Digging Dad's Army begins


The first Digging Dad's Army Dig starts at Eaglesfield on Saturday and I went down there tonight to take some photographs to show you what the site looks like and also why Shooters Hill was so important during WW1 and WW2.

From the top of Eaglesfield looking east, you can not only see across into Kent, but also along the Thames Estuary as far as Dartford and into Essex. This was an exit route for Zeppelin Commanders heading back to the east coast after looping around the City and Westminster and it was Route One for the Luftwaffe's bomber force in 1940 and 41. Turn around and you see houses and trees and just a glimpse of The Gerkin and Nat West Tower in the City. The commercial heart of London and the British war effort.



Although the skyline in the first half of the twentieth century was very different, it is still scarily easy to imagine a dusk when, unlike last night, that fiery glow in the sky wasn't caused by a summer sunset.

In fact today, 12 June is the anniversary of the first V1 attack on London. The No 7 ZAA Battery on Shooters Hill had received intelligence about potential attacks by Pilotless Aircraft but when you read the war diary entry for that night there is a palpable sense of chaotic drama behind the clipped military prose.

The V1 anniversary won't receive the coverage of last weekends D-Day commemoration, but we should remember it because just as there seemed to be some hope of an end to the war in Europe, the civilian population of London suddenly found itself once again on its own front line while many of its fathers brothers and sons were fighting hedge to hedge in the Bocage.

We don't know yet what happened on the Barrage Balloon site at Eaglesfield that night, however, chances are in a few days it would be abandoned and the crews would be on the move, but that is a story for next week.

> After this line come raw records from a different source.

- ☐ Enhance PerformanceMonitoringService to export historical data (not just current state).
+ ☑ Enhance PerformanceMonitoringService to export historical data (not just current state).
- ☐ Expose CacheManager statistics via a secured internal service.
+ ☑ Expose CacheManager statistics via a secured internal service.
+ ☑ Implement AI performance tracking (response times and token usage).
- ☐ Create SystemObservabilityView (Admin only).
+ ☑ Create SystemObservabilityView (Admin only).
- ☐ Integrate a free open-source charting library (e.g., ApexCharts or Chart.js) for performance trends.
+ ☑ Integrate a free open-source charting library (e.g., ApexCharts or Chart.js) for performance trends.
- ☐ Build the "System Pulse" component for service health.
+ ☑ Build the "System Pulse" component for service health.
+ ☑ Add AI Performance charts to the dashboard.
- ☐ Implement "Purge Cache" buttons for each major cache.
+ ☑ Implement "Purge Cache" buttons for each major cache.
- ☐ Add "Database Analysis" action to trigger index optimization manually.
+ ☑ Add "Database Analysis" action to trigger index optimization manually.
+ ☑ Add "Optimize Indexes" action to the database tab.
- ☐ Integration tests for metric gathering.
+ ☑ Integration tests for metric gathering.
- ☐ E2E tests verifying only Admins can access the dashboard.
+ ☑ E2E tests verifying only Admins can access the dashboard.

A team from Archaeophysica are going to lay out the trench array today [Friday]. I have just sent the method statement to English Heritage and we have our first booking from a school for the education programme, so it is all coming together. The next report will be from the excavation proper and that is quite a thought.

I can't help thinking of that old military adage though- "No plan survives first contact with the enemy." We have all done enough archaeology to know very few project designs survive first contact with what is actually under the ground either. But sorting that out is half the fun of it.